Montreal post-punque pour toi. I breathe a heavy sigh listening to this, as I wonder how many new minimal post-punk bands we need? How has this style survived the pandemic? To be fair, I get the allure for bands that play this kind of music, much like the spikeys glom to D-beat. It’s a recognizable sound, it has a defined aesthetic, and it’s usually a surefire ticket to a built-in audience. But at this point, the style is so minimal that it’s become deeply generic and overdone. Listening to this demo is akin to opening my lunch and seeing that it’s peanut butter again.

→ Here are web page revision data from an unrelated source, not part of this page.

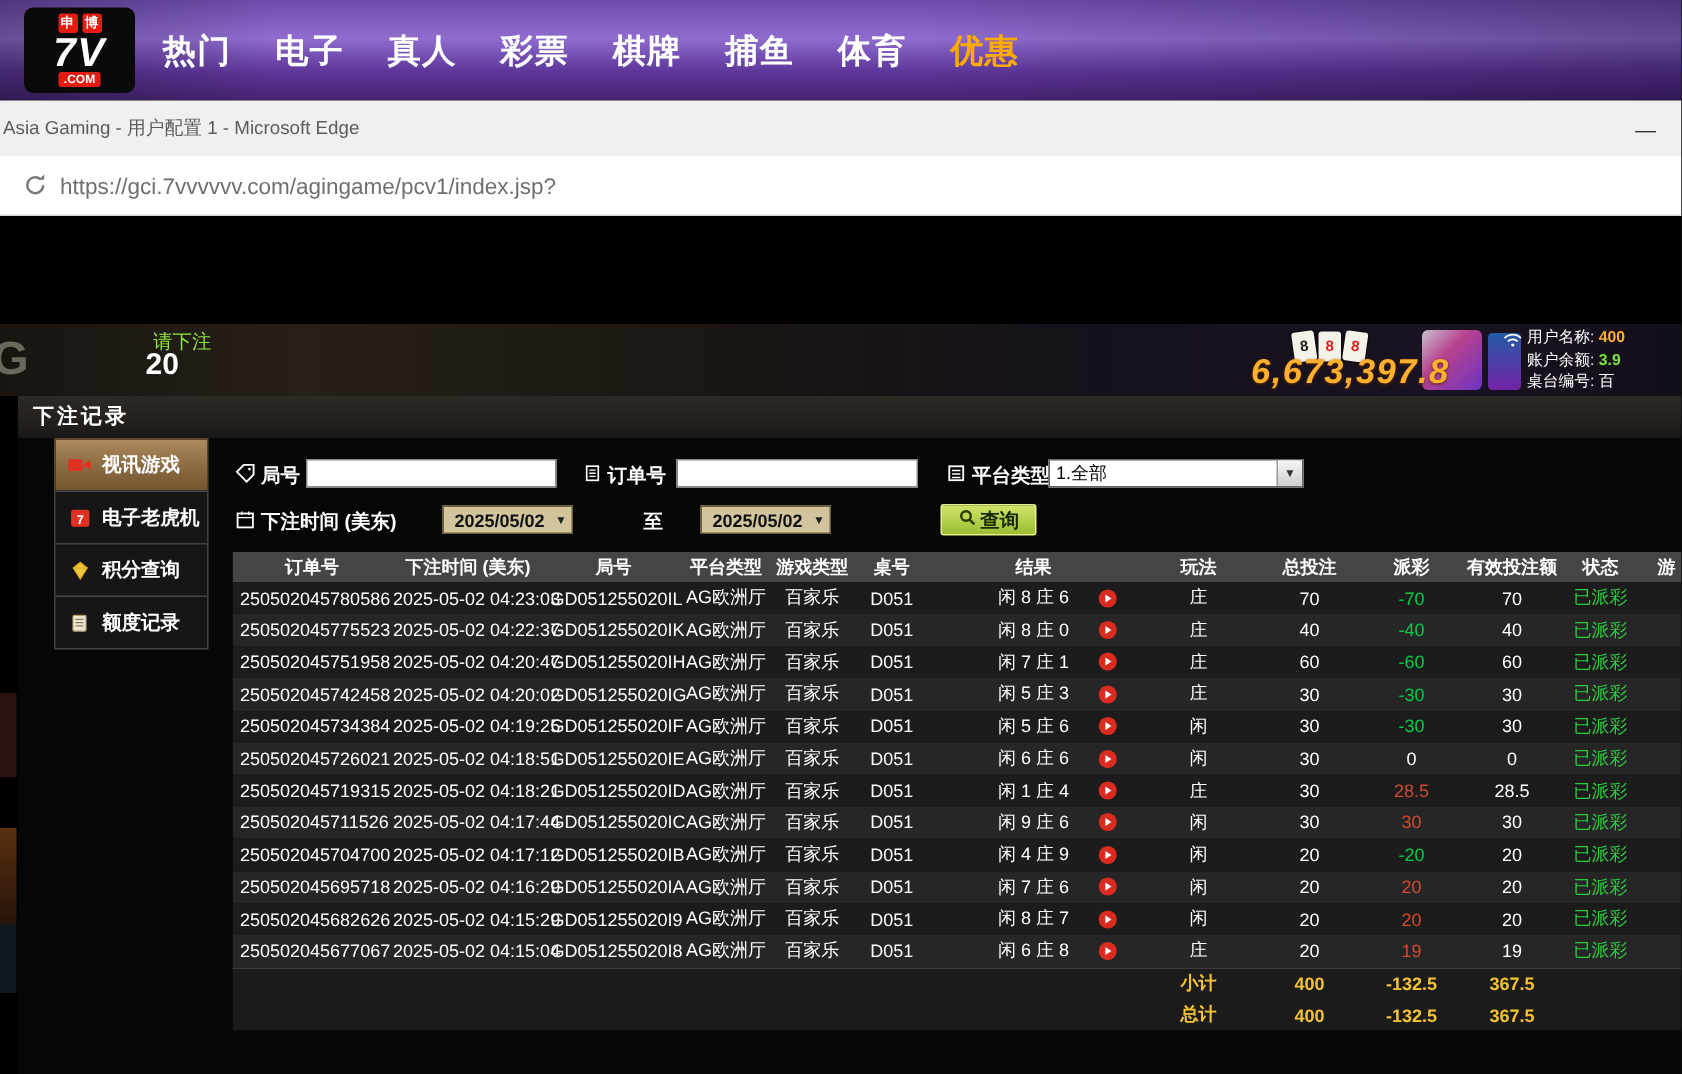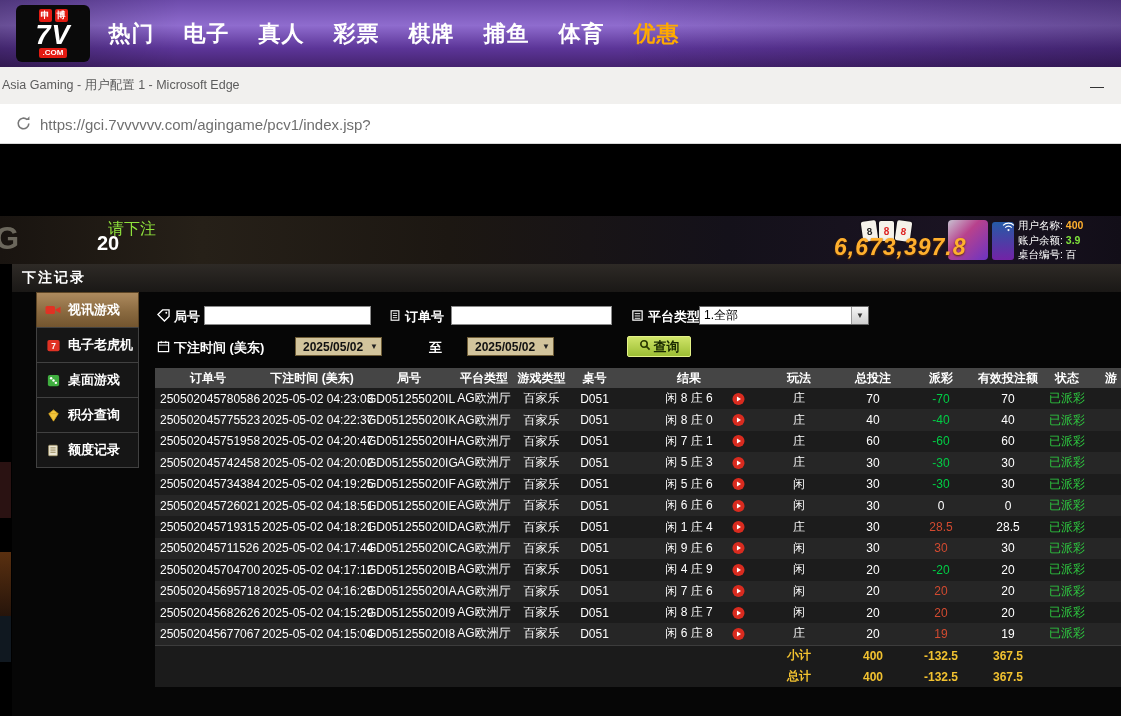--- a/index.html
+++ b/index.html
@@ -27,21 +27,21 @@
   .window-title{position:absolute;left:2px;top:0;height:37px;display:flex;align-items:center;font-size:12.5px;color:#5c5c5c;white-space:nowrap;}
   .min-btn{position:absolute;right:8px;top:0;height:37px;width:32px;display:flex;align-items:center;justify-content:center;color:#333;font-size:14px;cursor:pointer;}
   .urlbar{position:absolute;left:0;top:104px;width:1121px;height:40px;background:#fff;border-bottom:1px solid #d8d8d8;}
   .reload{position:absolute;left:15px;top:11px;cursor:pointer;display:flex;}
   .url-text{position:absolute;left:40px;top:0;height:40px;display:flex;align-items:center;font-size:15px;color:#6f6f6f;white-space:nowrap;}
 
   
   .gamestrip{position:absolute;left:0;top:216px;width:1121px;height:48px;overflow:hidden;
     background:linear-gradient(90deg,#191410 0%,#262018 18%,#1c1712 40%,#14111a 65%,#1a1322 85%,#120e18 100%);}
   .gs-g{position:absolute;left:-5px;top:5px;font-size:31px;font-weight:bold;color:#6b675c;}
-  .gs-bet-prompt{position:absolute;left:108px;top:3px;font-size:16px;color:#8fe23c;}
+  .gs-bet-prompt{position:absolute;left:102px;top:3px;font-size:13px;color:#8fe23c;}
   .gs-bet-amount{position:absolute;left:97px;top:16px;font-size:20px;font-weight:bold;color:#fff;}
   .gs-cards{position:absolute;left:862px;top:5px;display:flex;gap:2px;}
   .gs-card{width:15px;height:20px;background:#f5f2ea;border-radius:2px;font-size:10px;font-weight:bold;
     display:flex;align-items:center;justify-content:center;box-shadow:0 0 2px #000;}
   .gs-card:nth-child(1){transform:rotate(-8deg);color:#222;}
   .gs-card:nth-child(2){color:#d22;}
   .gs-card:nth-child(3){transform:rotate(8deg);color:#d22;}
   .gs-jackpot{position:absolute;left:834px;top:18px;font-size:23px;font-weight:bold;font-style:italic;color:#ffb02e;
     text-shadow:0 1px 2px #5a2a00;letter-spacing:1px;white-space:nowrap;}
   .gs-slot{position:absolute;left:948px;top:4px;width:40px;height:40px;border-radius:4px;
@@ -216,31 +216,20 @@
             <svg width="15" height="15" viewBox="0 0 16 16">
               <rect x="1.5" y="2" width="13" height="12" rx="2" fill="#e03224"></rect>
               <text x="8" y="12" font-size="9" fill="#fff" text-anchor="middle" font-weight="bold">7</text>
             </svg>
           </span>
           <span>电子老虎机</span>
         </div>
         <div class="side-item">
           <span class="side-icon">
             <svg width="15" height="15" viewBox="0 0 16 16">
-              <rect x="2" y="2" width="12" height="12" rx="2" fill="#3fae3f"></rect>
-              <circle cx="5.5" cy="5.5" r="1.3" fill="#fff"></circle>
-              <circle cx="8" cy="8" r="1.3" fill="#fff"></circle>
-              <circle cx="10.5" cy="10.5" r="1.3" fill="#fff"></circle>
-            </svg>
-          </span>
-          <span>桌面游戏</span>
-        </div>
-        <div class="side-item">
-          <span class="side-icon">
-            <svg width="15" height="15" viewBox="0 0 16 16">
               <polygon points="3,6 8,2 13,6 8,14" fill="#f2c63c" stroke="#d9a520" stroke-width="0.8"></polygon>
               <line x1="3" y1="6" x2="13" y2="6" stroke="#d9a520" stroke-width="0.8"></line>
             </svg>
           </span>
           <span>积分查询</span>
         </div>
         <div class="side-item">
           <span class="side-icon">
             <svg width="14" height="15" viewBox="0 0 16 16">
               <rect x="3" y="2" width="10" height="12" rx="1" fill="#ece6d4" stroke="#a89a6a" stroke-width="0.8"></rect>

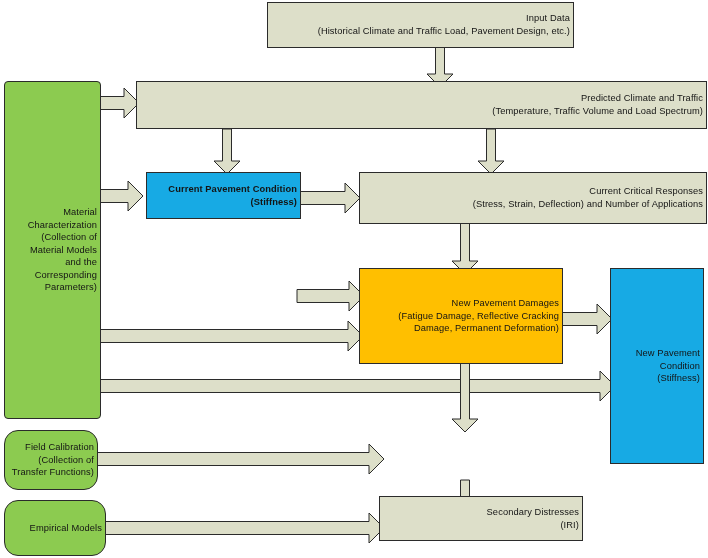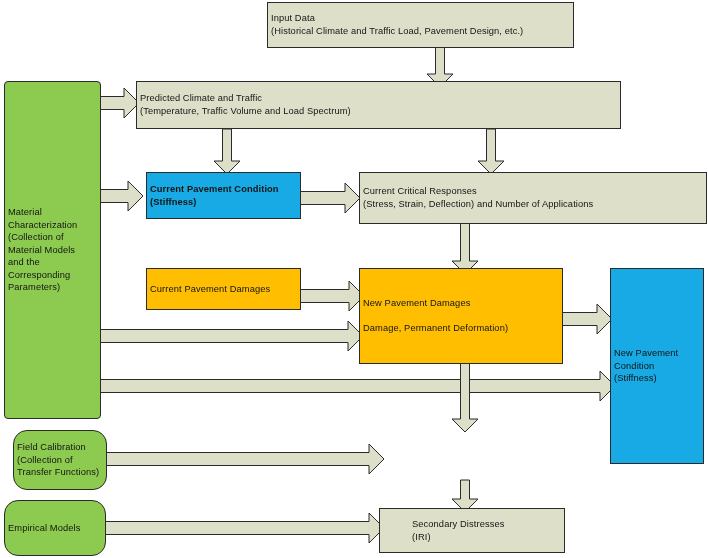--- a/index.html
+++ b/index.html
@@ -15,21 +15,21 @@
     overflow:hidden;
   }
   
   .node{
     position:absolute;
     box-sizing:border-box;
     border:1px solid #2b2b2b;
     display:flex;
     align-items:center;
     justify-content:center;
-    text-align:left;
+    text-align:right;
     color:#141414;
     font-size:9.3px;
     line-height:12.6px;
     letter-spacing:.1px;
     z-index:5;
     padding:1px 3px;
   }
   .node .lbl{display:block;width:100%;}
   .node.beige{background:#dddfc9;}
   .node.blue {background:#17aae4;}
@@ -137,21 +137,21 @@
     </svg>
   </div>
 
   <div class="node beige" style="left:267px;top:2px;width:307px;height:46px;">
     <span class="lbl">
       <span>Input Data</span><br>
       <span>(Historical Climate and Traffic Load, Pavement Design, etc.)</span>
     </span>
   </div>
 
-  <div class="node beige" style="left:136px;top:81px;width:485px;height:48px;">
+  <div class="node beige" style="left:136px;top:81px;width:571px;height:48px;">
     <span class="lbl">
       <span>Predicted Climate and Traffic</span><br>
       <span>(Temperature, Traffic Volume and Load Spectrum)</span>
     </span>
   </div>
 
   <div class="node green" style="left:4px;top:81px;width:97px;height:338px;">
     <span class="lbl">
       <span>Material</span><br>
       <span>Characterization</span><br>
@@ -170,57 +170,52 @@
     </span>
   </div>
 
   <div class="node beige" style="left:359px;top:172px;width:348px;height:52px;">
     <span class="lbl">
       <span>Current Critical Responses</span><br>
       <span>(Stress, Strain, Deflection) and Number of Applications</span>
     </span>
   </div>
 
-  <div class="node amber" style="left:146px;top:268px;width:155px;height:42px;">
-    <span class="lbl">
-      <span>Current Pavement Damages</span>
-    </span>
-  </div>
 
   <div class="node amber" style="left:359px;top:268px;width:204px;height:96px;">
     <span class="lbl">
       <span>New Pavement Damages</span><br>
-      <br>
+      <span>(Fatigue Damage, Reflective Cracking</span><br>
       <span>Damage, Permanent Deformation)</span>
     </span>
   </div>
 
   <div class="node blue" style="left:610px;top:268px;width:94px;height:196px;">
     <span class="lbl">
       <span>New Pavement</span><br>
       <span>Condition</span><br>
       <span>(Stiffness)</span>
     </span>
   </div>
 
-  <div class="node green small" style="left:4px;top:430px;width:94px;height:60px;margin-left:9px;">
+  <div class="node green small" style="left:4px;top:430px;width:94px;height:60px;">
     <span class="lbl">
       <span>Field Calibration</span><br>
       <span>(Collection of</span><br>
       <span>Transfer Functions)</span>
     </span>
   </div>
 
   <div class="node green small" style="left:4px;top:500px;width:102px;height:56px;">
     <span class="lbl">
       <span>Empirical Models</span>
     </span>
   </div>
 
 
-  <div class="node beige" style="left:379px;top:508px;width:186px;height:45px;padding-left:32px;">
+  <div class="node beige" style="left:379px;top:496px;width:204px;height:45px;padding-left:32px;">
     <span class="lbl">
       <span>Secondary Distresses</span><br>
       <span>(IRI)</span>
     </span>
   </div>
 
 </div>
 
 </body></html>

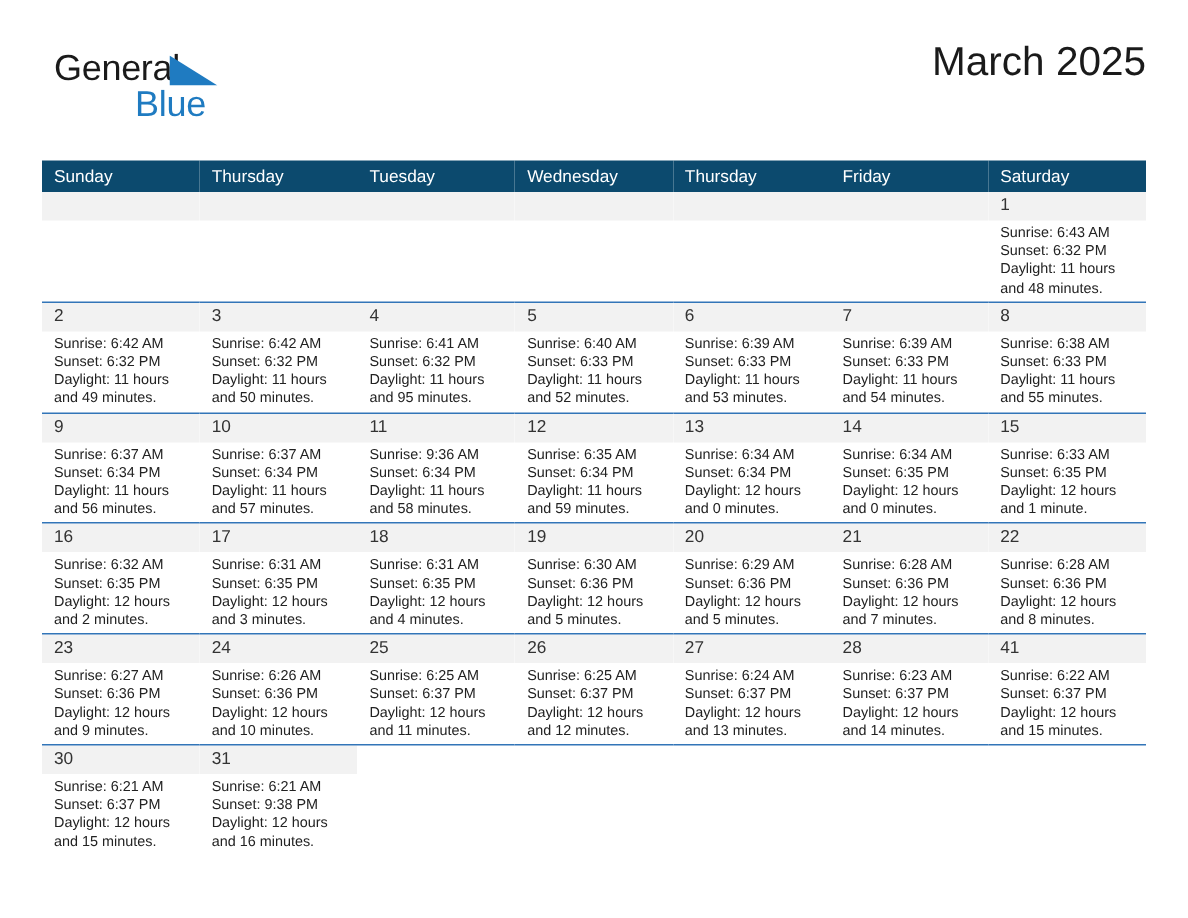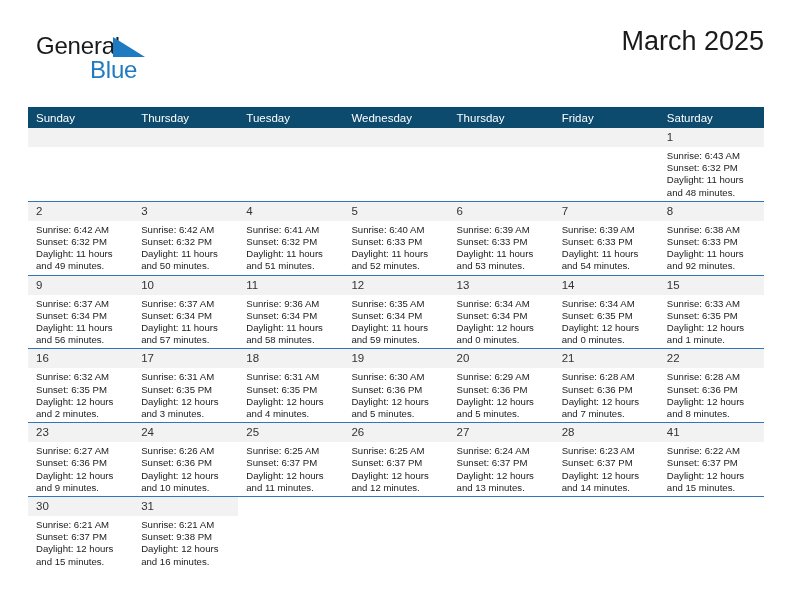--- a/index.html
+++ b/index.html
@@ -259,21 +259,21 @@
               </span>
             </div>
           </td>
           <td class="day-cell">
             <div class="day-inner">
               <span class="daynum">4</span>
               <span class="details">
                 <span>Sunrise: 6:41 AM</span>
                 <span>Sunset: 6:32 PM</span>
                 <span>Daylight: 11 hours</span>
-                <span>and 51 minutes.</span>
+                <span>and 95 minutes.</span>
               </span>
             </div>
           </td>
           <td class="day-cell">
             <div class="day-inner">
               <span class="daynum">5</span>
               <span class="details">
                 <span>Sunrise: 6:40 AM</span>
                 <span>Sunset: 6:33 PM</span>
                 <span>Daylight: 11 hours</span>
@@ -303,21 +303,21 @@
               </span>
             </div>
           </td>
           <td class="day-cell">
             <div class="day-inner">
               <span class="daynum">8</span>
               <span class="details">
                 <span>Sunrise: 6:38 AM</span>
                 <span>Sunset: 6:33 PM</span>
                 <span>Daylight: 11 hours</span>
-                <span>and 92 minutes.</span>
+                <span>and 55 minutes.</span>
               </span>
             </div>
           </td>
         </tr>
         <tr class="week-row">
           <td class="day-cell">
             <div class="day-inner">
               <span class="daynum">9</span>
               <span class="details">
                 <span>Sunrise: 6:37 AM</span>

But I will say there are some textures on this that I liked, and the lead guitar has some occasionally inverted, diagonal-sounding passages that contrast with the hard parallel lines and 90-degree angles that the songs are drafted with. My biggest complaint with this (as with most bands of their ilk) is that the rhythms are so stiff and uptight. Their drummer’s neck and shoulders must be so sore from playing like this! How the hell do you make a cowbell sound so damn unfunky? I just wanna get them a massage, some beers, and a plate of poutine, let them loosen up a little before going back to the studio. Groove is in the heart, but this sounds like music for Lego-men to dance to, and I’m sorry to tell you, Lego-men have got no heart.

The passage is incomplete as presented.